ABOUT THIS TASK: For the material below, reproduce exactly each line from the one that has "font-size: 26px ->" through the one that has "top: 586px ->", and no others; pictures stay out.

DATA RECORDS:
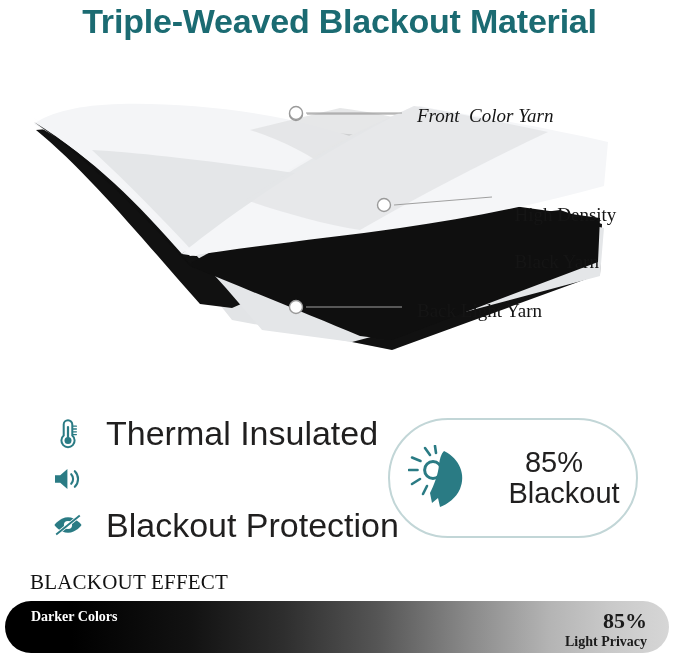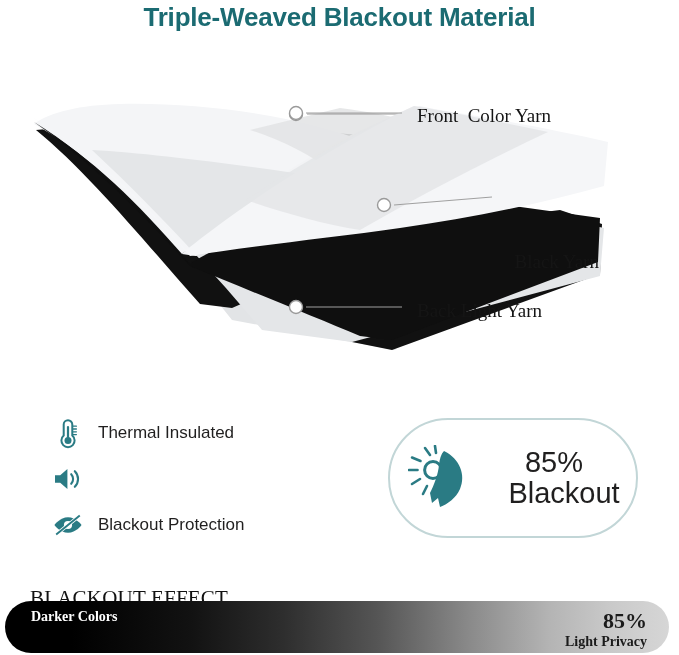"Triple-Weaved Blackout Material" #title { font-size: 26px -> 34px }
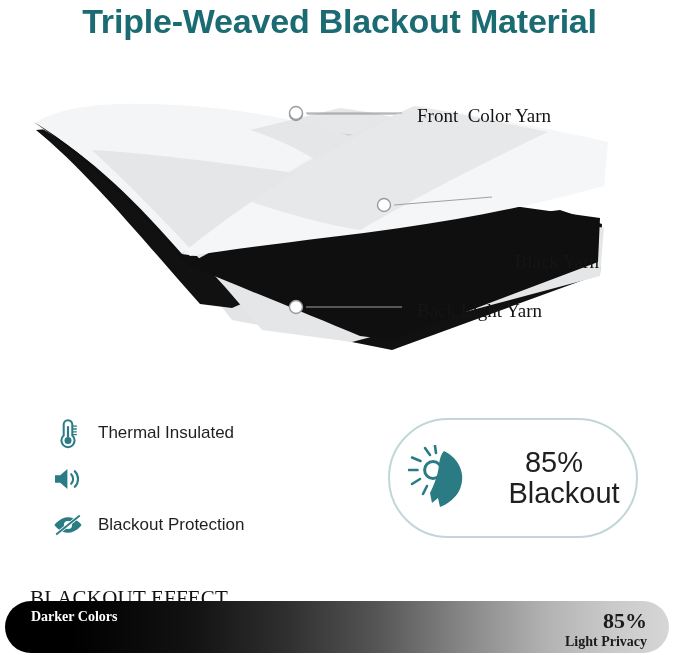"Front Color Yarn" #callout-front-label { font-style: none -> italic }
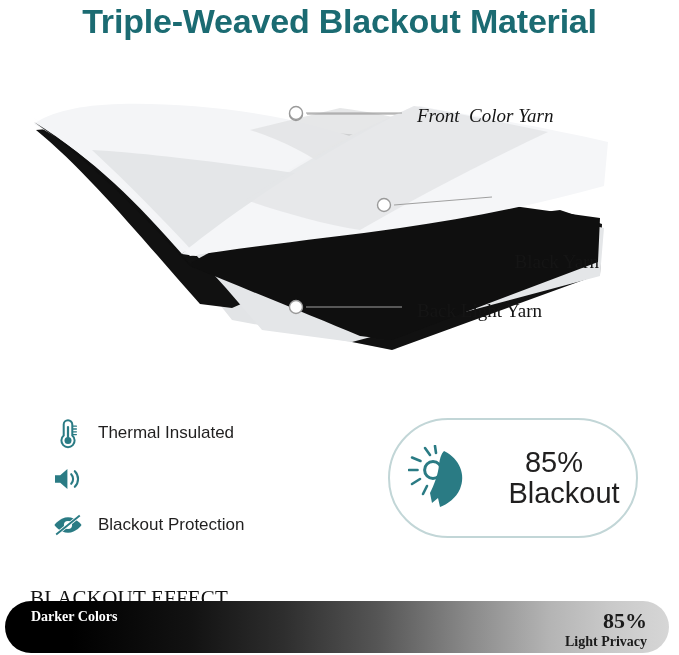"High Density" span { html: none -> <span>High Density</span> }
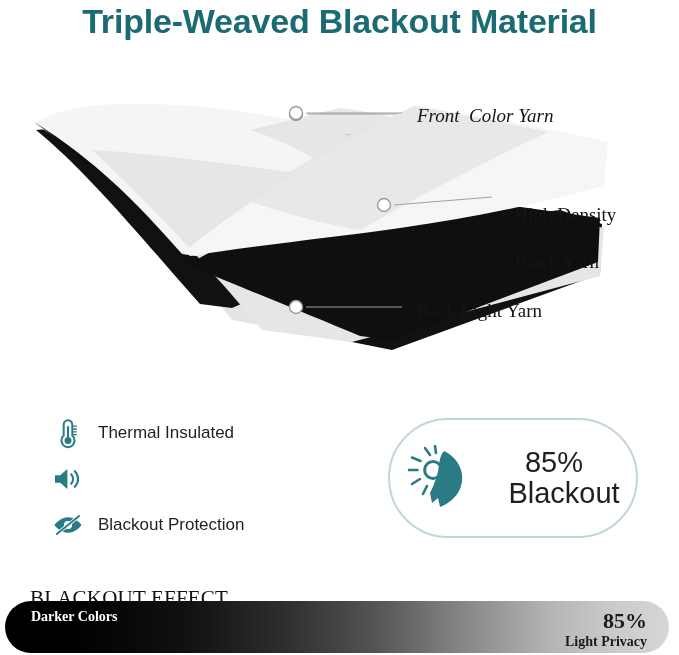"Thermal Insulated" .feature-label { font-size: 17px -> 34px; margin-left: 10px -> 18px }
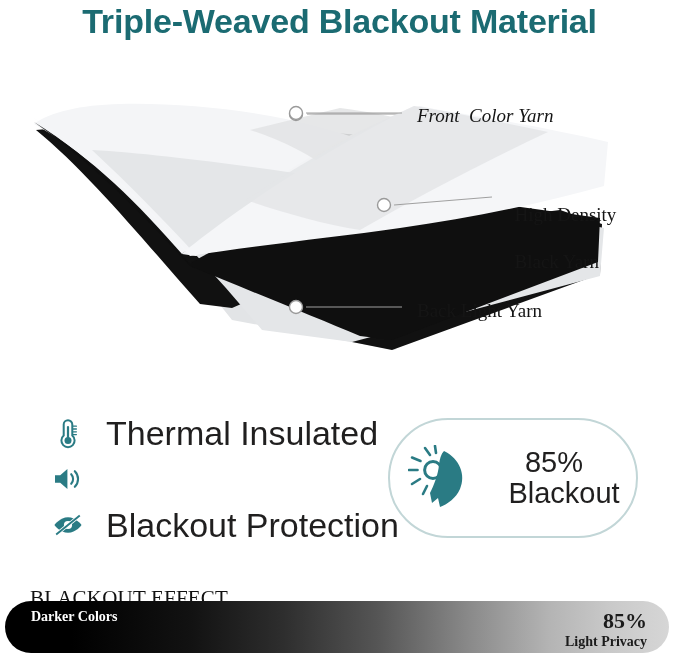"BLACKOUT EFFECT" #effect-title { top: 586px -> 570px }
==
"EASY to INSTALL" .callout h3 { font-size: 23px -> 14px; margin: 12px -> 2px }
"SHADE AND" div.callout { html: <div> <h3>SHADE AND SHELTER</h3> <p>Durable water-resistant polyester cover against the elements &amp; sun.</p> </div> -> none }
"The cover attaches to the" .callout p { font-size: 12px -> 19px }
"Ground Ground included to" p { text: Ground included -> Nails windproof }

EXERCISE ANSWER:
"Triple-Weaved Blackout Material" #title { font-size: 26px -> 34px }
"Front Color Yarn" #callout-front-label { font-style: none -> italic }
"High Density" span { html: none -> <span>High Density</span> }
"Thermal Insulated" .feature-label { font-size: 17px -> 34px; margin-left: 10px -> 18px }
"BLACKOUT EFFECT" #effect-title { top: 586px -> 570px }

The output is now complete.